A mesma lua e um só Deus...

Um homem oferece Terços a um Euro e "Selfie sticks" a dez. E o segundo item sai bem melhor que a "fila" de Padre nossos e ave Marias.

À saída das "casas de Deus", os Homens também pagam mais para se verem vaidosos com o mais possível de mundo ao redor do que para "levarem" Deus para lá da memória da sumptuosidade das catedrais.

À saída retomamos as "nossas guerras".

E serão estes dias o rasgar cruel de um poema de amor?

Parece que ninguém se predispõe a aprender com a lua...

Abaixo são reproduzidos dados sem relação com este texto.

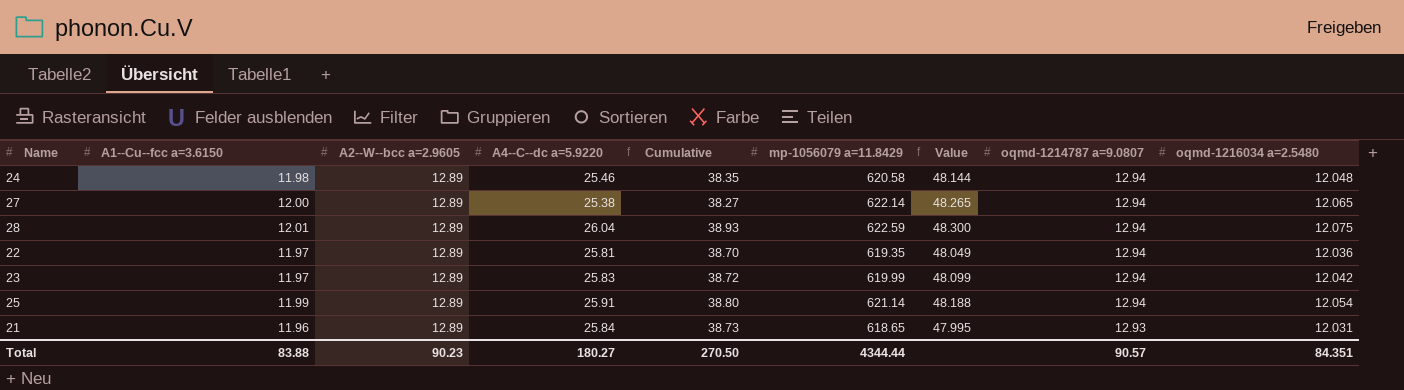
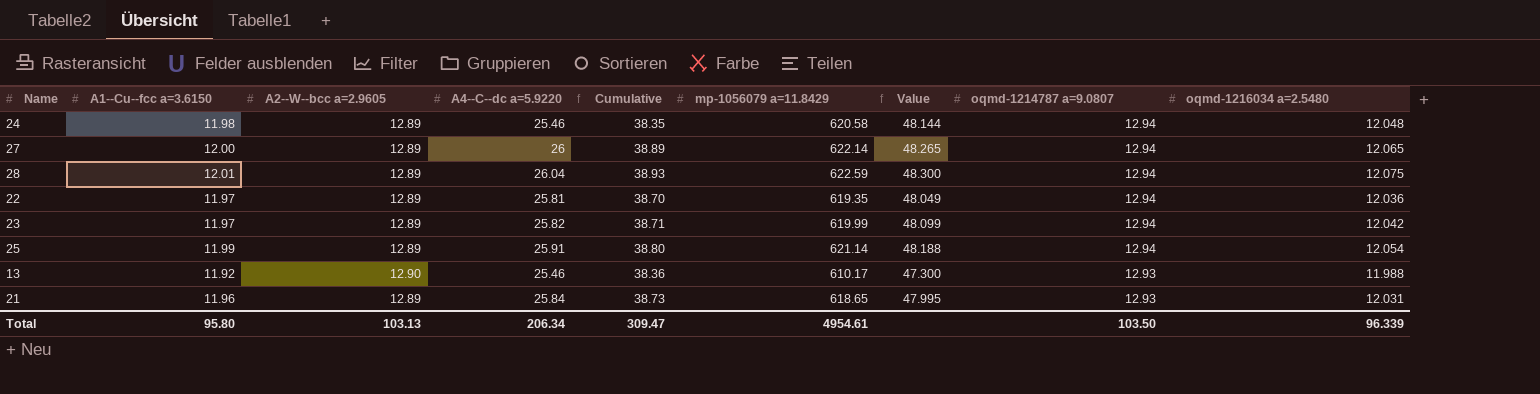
27 | A4--C--dc a=5.9220: 25.38 -> 26
27 | Cumulative: 38.27 -> 38.89
23 | A4--C--dc a=5.9220: 25.83 -> 25.82
23 | Cumulative: 38.72 -> 38.71
row 13: none -> 11.92 | 12.90 | 25.46 | 38.36 | 610.17 | 47.300 | 12.93 | 11.988
Total | A1--Cu--fcc a=3.6150: 83.88 -> 95.80
Total | A2--W--bcc a=2.9605: 90.23 -> 103.13
Total | A4--C--dc a=5.9220: 180.27 -> 206.34
Total | Cumulative: 270.50 -> 309.47
Total | mp-1056079 a=11.8429: 4344.44 -> 4954.61
Total | oqmd-1214787 a=9.0807: 90.57 -> 103.50
Total | oqmd-1216034 a=2.5480: 84.351 -> 96.339

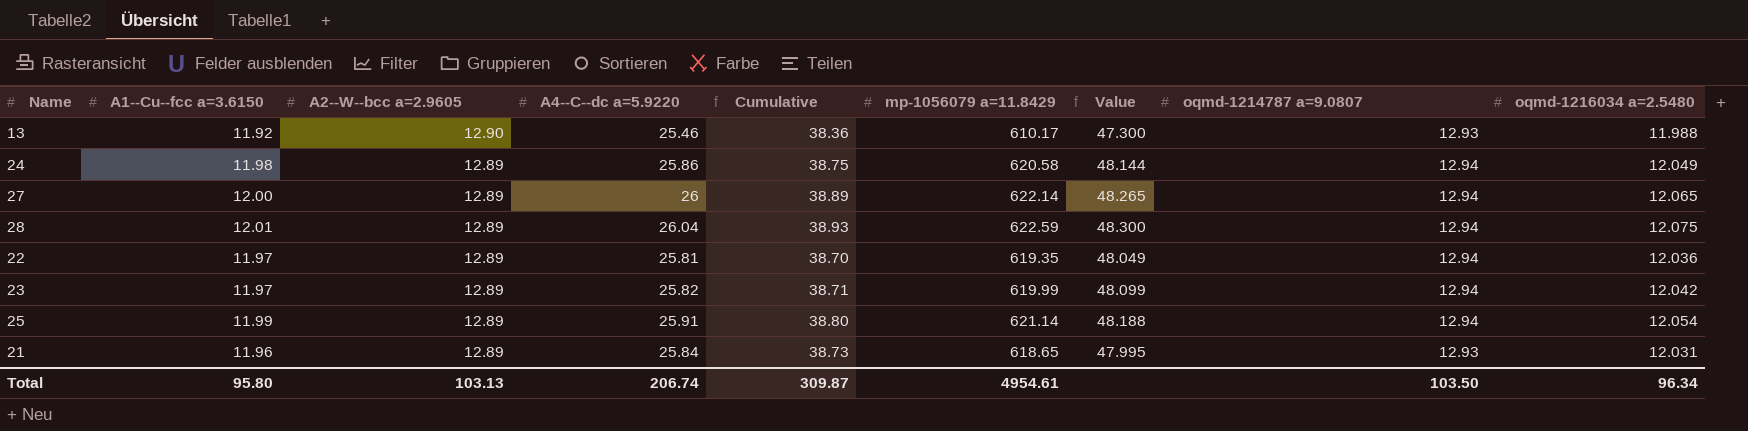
row order: oqmd-1214787 a=9.0807 descending -> A2--W--bcc a=2.9605 descending
24 | A4--C--dc a=5.9220: 25.46 -> 25.86
24 | Cumulative: 38.35 -> 38.75
24 | oqmd-1216034 a=2.5480: 12.048 -> 12.049
Total | A4--C--dc a=5.9220: 206.34 -> 206.74
Total | Cumulative: 309.47 -> 309.87
Total | oqmd-1216034 a=2.5480: 96.339 -> 96.34

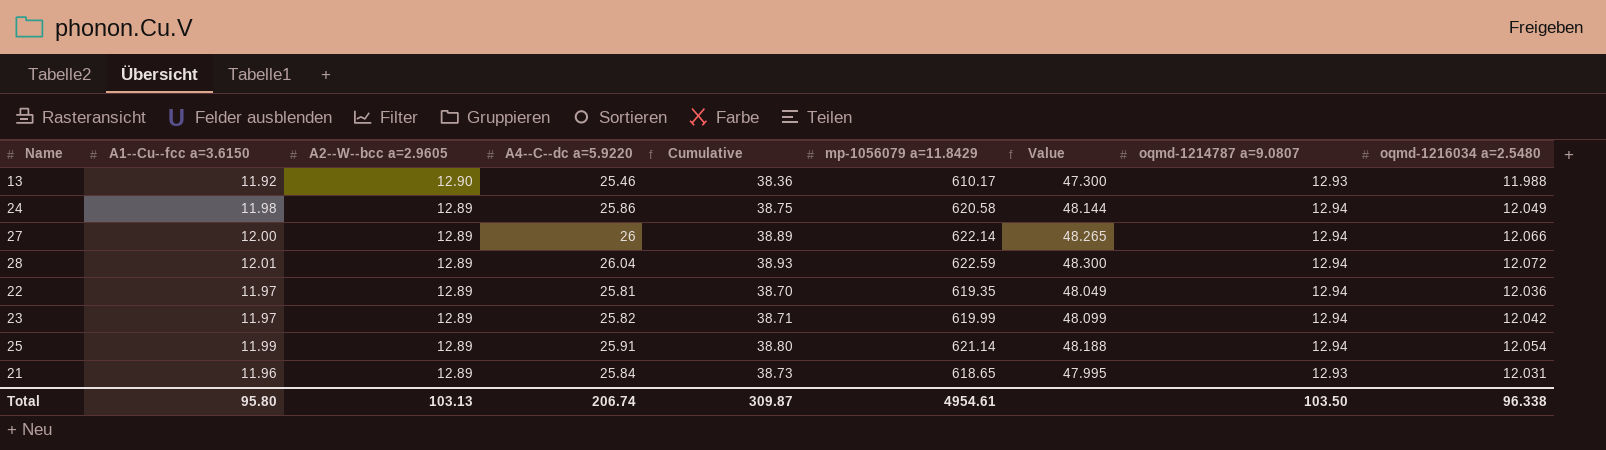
27 | oqmd-1216034 a=2.5480: 12.065 -> 12.066
28 | oqmd-1216034 a=2.5480: 12.075 -> 12.072
Total | oqmd-1216034 a=2.5480: 96.34 -> 96.338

segunda-feira, 16 de novembro de 2015

Lisboa não é uma cidade, és tu.



Lisboa não é uma cidade, és tu.
As ruas são os teus braços que me envolvem por entre a magia do entardecer.
O Carmo são as tuas mãos cobertas de cravos num gesto de liberdade, a tua voz solta-se no canto de Pessoa, o teu sorriso é a lua que enfeita o Rossio de uma doce claridade, e a tua alma, uma imensa alma, corre fiel buscando o mar e o Bugio num Tejo que nunca se cansa.
E às vezes quando não estás há um silêncio a que chamam saudade, e a brisa chora num cantar triste baptizado com o nome de Amália e o apelido de fado.
Nas ruas desertas, braços caídos sem gesto e sem rota...
E eu que busco incessante o teu abraço.

domingo, 15 de novembro de 2015

No cais...


Trouxemos a lenha nos braços já cansados pelo tempo e o tanto do caminho, e quando descemos para o rio, acendemos uma fogueira ateada pelo muito que nos queremos.
Um abraço.
Conheço bem e de cor todos os recantos e segredos deste modo entrelaçado de estar, identifico todos os aromas, sei onde reclinar a cabeça, entregar o olhar, e sei bem onde beber as palavras que desenharei depois sobre uma simples folha de papel em branco.
Para ti.
Para te ler mais tarde quando as gaivotas já tiverem partido na companhia do pôr-do-sol, e o céu for um muito íntimo instante só entre nós, Lisboa e a lua.
No cais, onde crepitam palavras de um lume infinitamente aceso.